Il y a 40 ans, la peine de mort était abolie en France
C’était il y a 40 ans jour pour jour. Robert Badinter, alors ministre de la Justice sous François Mitterrand, prononce un discours qui fera date, en faveur de l’abolition de la peine de mort, devant les députés de l’Assemblée nationale. Le lendemain, elle sera votée à une grande majorité.
En 1981, les Français sont très défavorables à l’abolition de la peine de mort. Selon un sondage IFOP de la même année, 63 % des Français se prononcent en faveur de son maintien. Pourtant, François Mitterrand, opposé à la peine de mort, a été élu président de la République. C’est dans ce contexte difficile que Robert Badinter, avocat et garde des Sceaux, prononce un discours historique. “Qu’est-ce que la peine de mort dans la réalité ? 12 hommes et femmes, deux jours d’audience, l’impossibilité d’aller jusqu’au fond des choses et le droit ou le devoir terrible de décider en quelque quart d’heure, parfois quelques minutes [...] de la vie et de la mort d’un autre être”, déclare-t-il.
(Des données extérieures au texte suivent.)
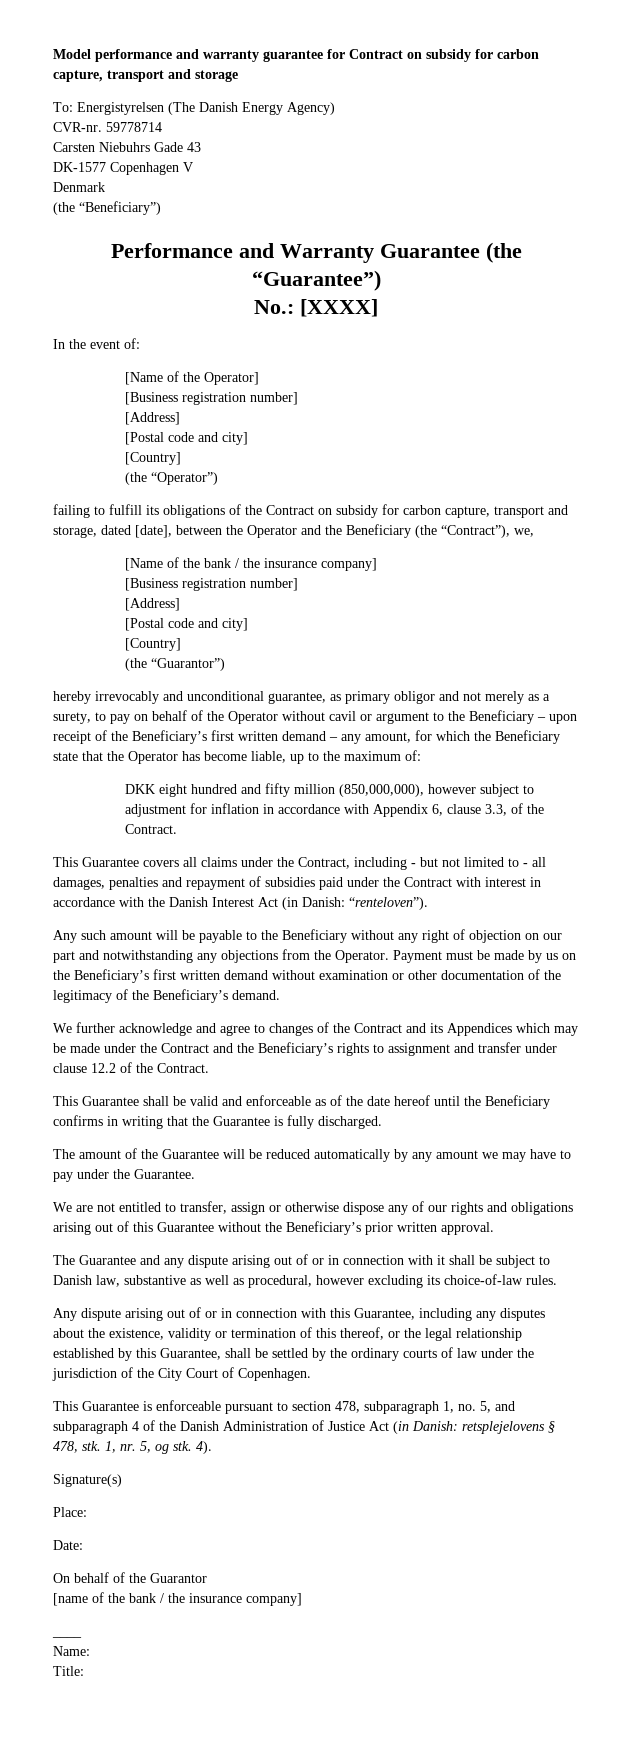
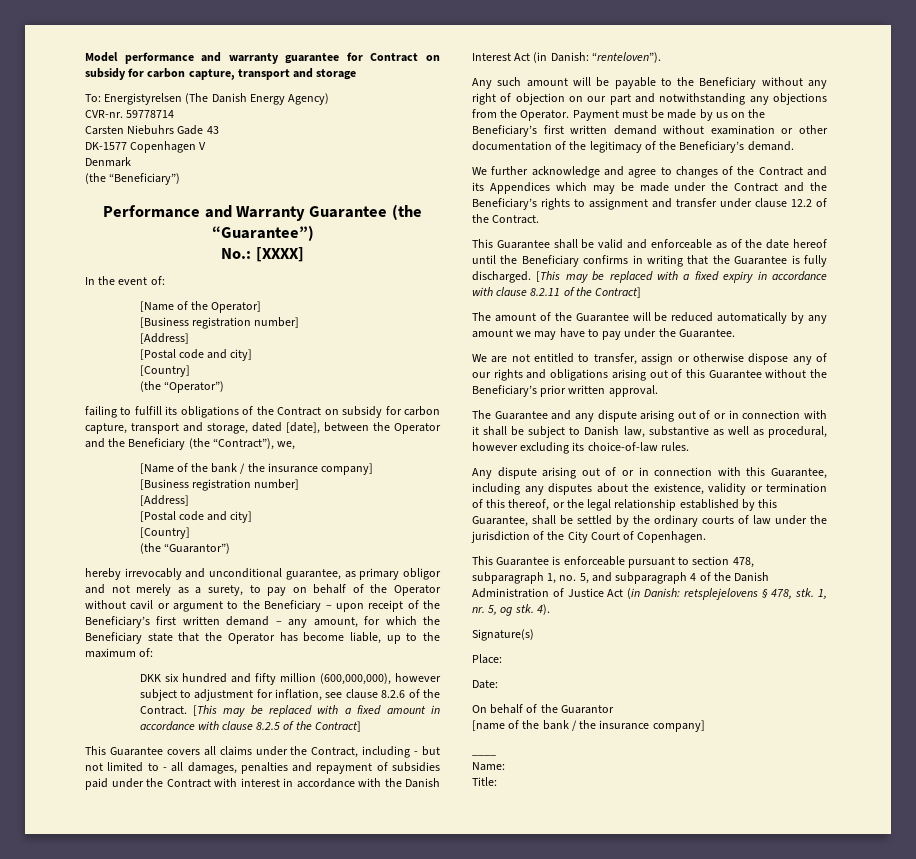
- DKK eight hundred and fifty million (850,000,000), however subject to adjustment for inflation in accordance with Appendix 6, clause 3.3, of the Contract.
+ DKK six hundred and fifty million (600,000,000), however subject to adjustment for inflation, see clause 8.2.6 of the Contract. [This may be replaced with a fixed amount in accordance with clause 8.2.5 of the Contract]
+ [This may be replaced with a fixed expiry in accordance with clause 8.2.11 of the Contract]

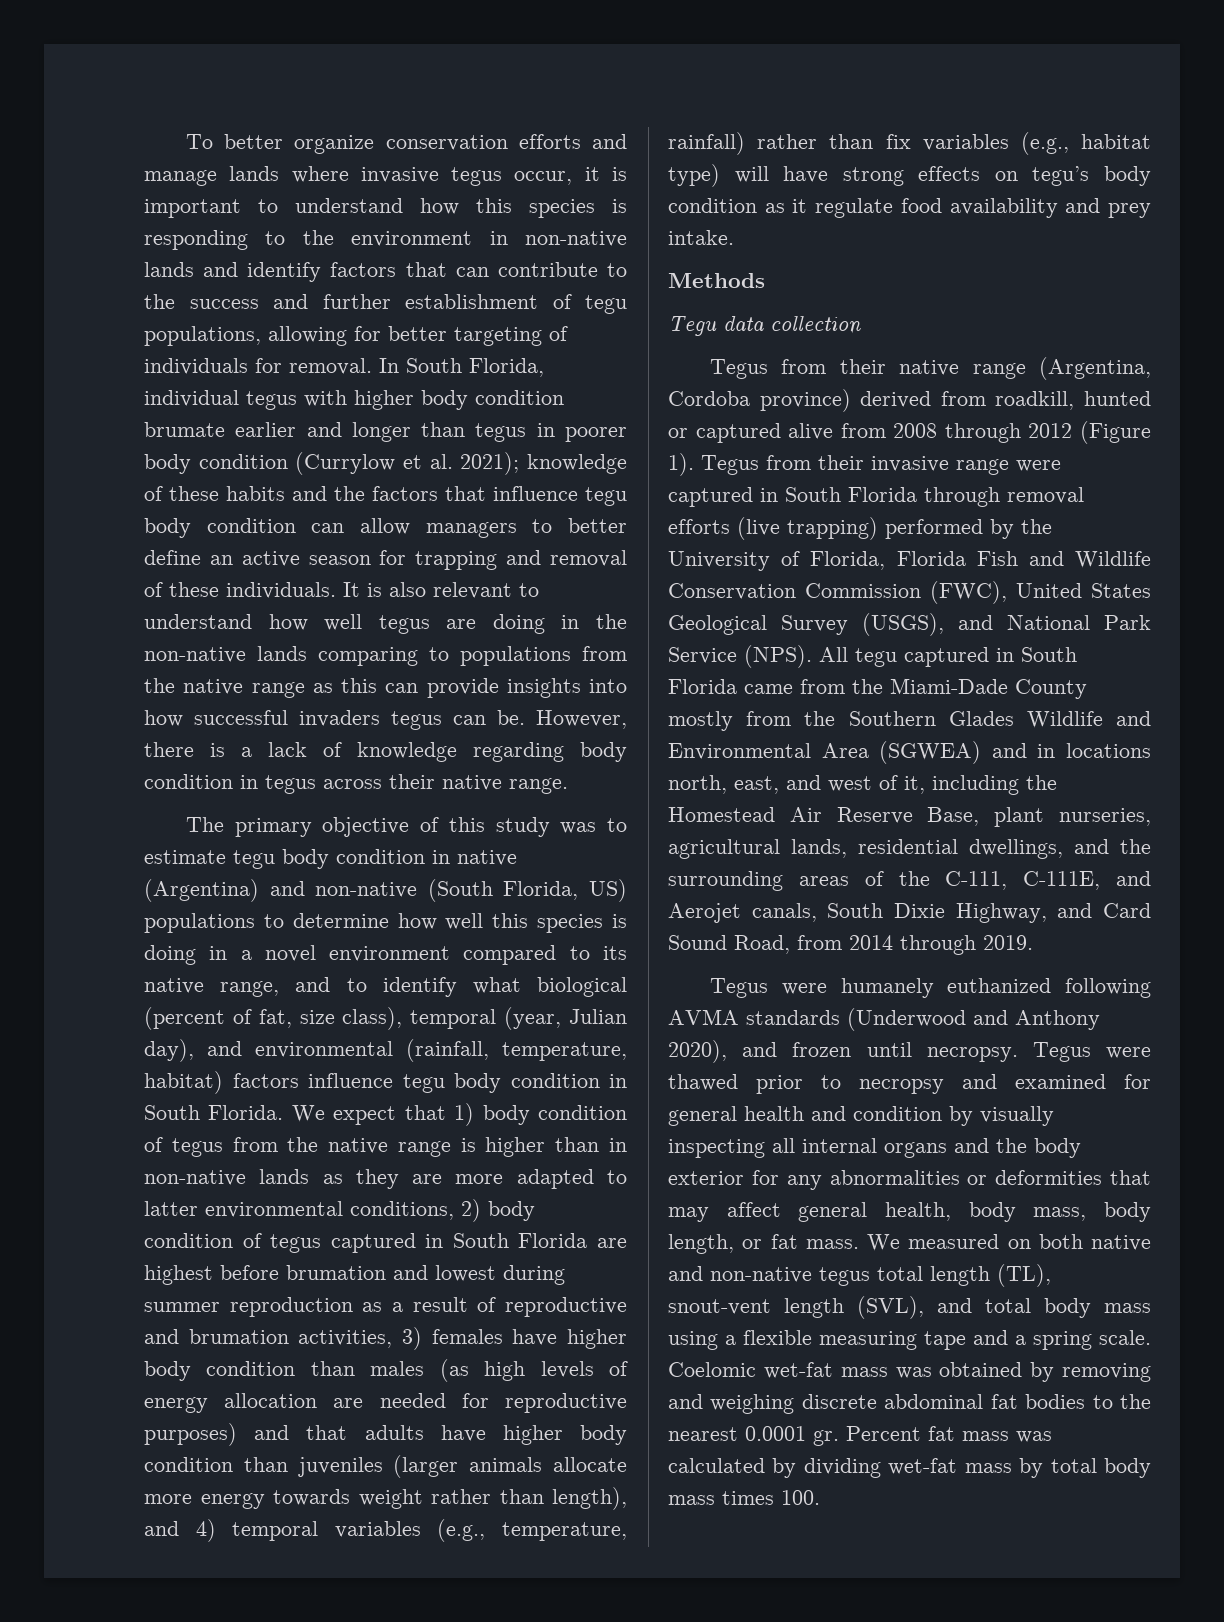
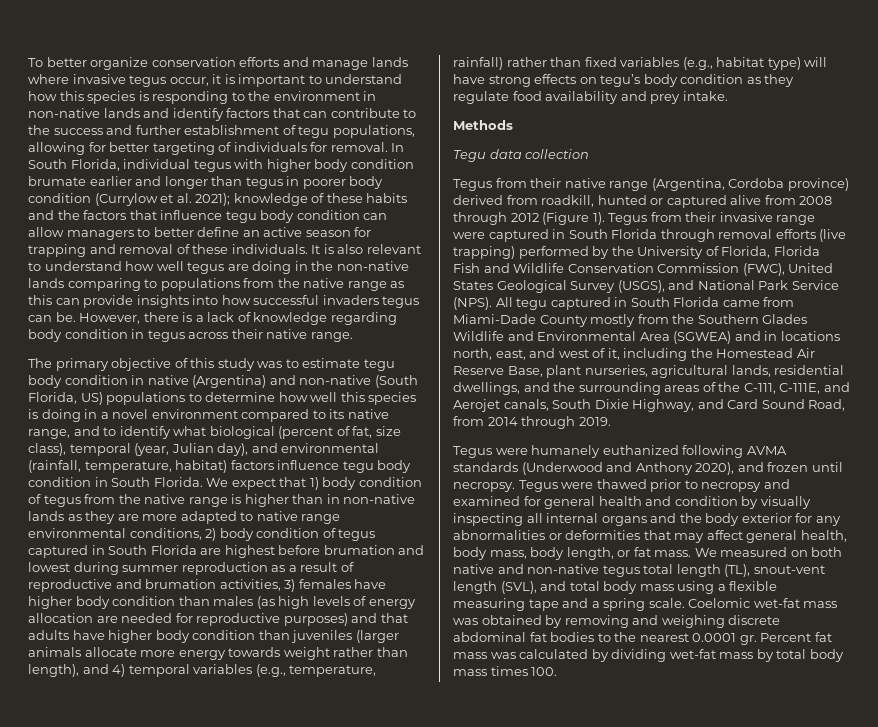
- We expect that 1) body condition of tegus from the native range is higher than in non-native lands as they are more adapted to latter environmental conditions, 2) body condition of tegus captured in South Florida are highest before brumation and lowest during summer reproduction as a result of reproductive and brumation activities, 3) females have higher body condition than males (as high levels of energy allocation are needed for reproductive purposes) and that adults have higher body condition than juveniles (larger animals allocate more energy towards weight rather than length), and 4) temporal variables (e.g., temperature, rainfall) rather than fix variables (e.g., habitat type) will have strong effects on tegu’s body condition as it regulate food availability and prey intake.
+ We expect that 1) body condition of tegus from the native range is higher than in non-native lands as they are more adapted to native range environmental conditions, 2) body condition of tegus captured in South Florida are highest before brumation and lowest during summer reproduction as a result of reproductive and brumation activities, 3) females have higher body condition than males (as high levels of energy allocation are needed for reproductive purposes) and that adults have higher body condition than juveniles (larger animals allocate more energy towards weight rather than length), and 4) temporal variables (e.g., temperature, rainfall) rather than fixed variables (e.g., habitat type) will have strong effects on tegu’s body condition as they regulate food availability and prey intake.
- All tegu captured in South Florida came from the Miami-Dade County mostly from the Southern Glades Wildlife and Environmental Area (SGWEA) and in locations north, east, and west of it, including the Homestead Air Reserve Base, plant nurseries, agricultural lands, residential dwellings, and the surrounding areas of the C-111, C-111E, and Aerojet canals, South Dixie Highway, and Card Sound Road, from 2014 through 2019.
+ All tegu captured in South Florida came from Miami-Dade County mostly from the Southern Glades Wildlife and Environmental Area (SGWEA) and in locations north, east, and west of it, including the Homestead Air Reserve Base, plant nurseries, agricultural lands, residential dwellings, and the surrounding areas of the C-111, C-111E, and Aerojet canals, South Dixie Highway, and Card Sound Road, from 2014 through 2019.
“Il employait des termes simples. C’était l’histoire d’un homme qui était coupé en deux”, se souvient Anne Denis, qui militait depuis plusieurs années pour l’abolition de la peine de mort. "Ça a mis beaucoup de temps à arriver parce qu’on se fondait toujours sur l’opinion publique. La réaction de l’opinion publique c’est la vengeance, que cette personne ne mérite pas de vivre. Là il s’agit d’un État. C’est l’État qui assassine dans ces cas-là”, poursuit la responsable de la commission abolition de la peine de mort à Amnesty International.
Quand elle est abolie en 1981, cela fait déjà plusieurs années qu’aucune exécution n’a eu lieu en France. Le dernier condamné à mort en France s’appelait Hamida Djandoubi. Il a été guillotiné à la prison des Baumettes à Marseille le 10 septembre 1977.
Une évolution majeure pour la justice
Avec l’abolition de la peine de mort, il n’est plus question de s’arroger le droit de vie ou de mort de quelqu’un et de franchir cet interdit que l’on condamnait : donner la mort à quelqu’un. Un véritable changement qui donnait le signal “que la justice humaine est une justice faillible et que pour qu’elle puisse être corrigée, il faut qu’elle soit réversible. Or, si vous coupez la tête de quelqu’un et bien la décision rendue ne pourra jamais être remise en cause”, estime Nicolas Hervieu, juriste spécialiste en droit des libertés et enseignant à Sciences Po. “Ça amorce aussi l’idée que même les actes les plus abjects peuvent d’abord envisager une rédemption”, ajoute-t-il, car même si, aujourd’hui, des prisonniers finissent leur vie derrière les barreaux, il y a pour eux un droit à l’espoir, qu’on réexamine leur dossier en vue d’un aménagement de peine.
Vers un rétablissement de la peine de mort ?
Le rétablissement de la peine de mort est un sujet régulièrement évoqué par l’extrême-droite. Les cadres du Rassemblement national, si le parti arrive au pouvoir, voudraient que cette question soit au cœur d'un référendum d'initiative citoyenne. En 2020, un sondage Ipsos Sopra-Steria pour le Monde démontrait que 55 % des Français se disent favorables à son rétablissement. Mais ce serait très difficile à mettre en œuvre, voire impossible. “Il faudrait réviser notre Constitution, c’est possible mais ça implique une procédure difficile à mettre en place. Et puis il faudrait sortir des systèmes européens de protection des libertés comme la convention des droits de l’homme et même l’Union européenne”, explique Nicolas Hervieu.
Encore beaucoup de pays non-abolitionnistes
Si le nombre d’exécutions baisse, 483 dans le monde en 2020 selon les chiffres d’Amnesty International, beaucoup de pays continuent à exécuter. 55 pays sont encore non-abolitionnistes. D’autres n’exécutent plus depuis des années sans pour autant changer leur loi. La communauté internationale peut agir avec des pressions économiques selon Amnesty International.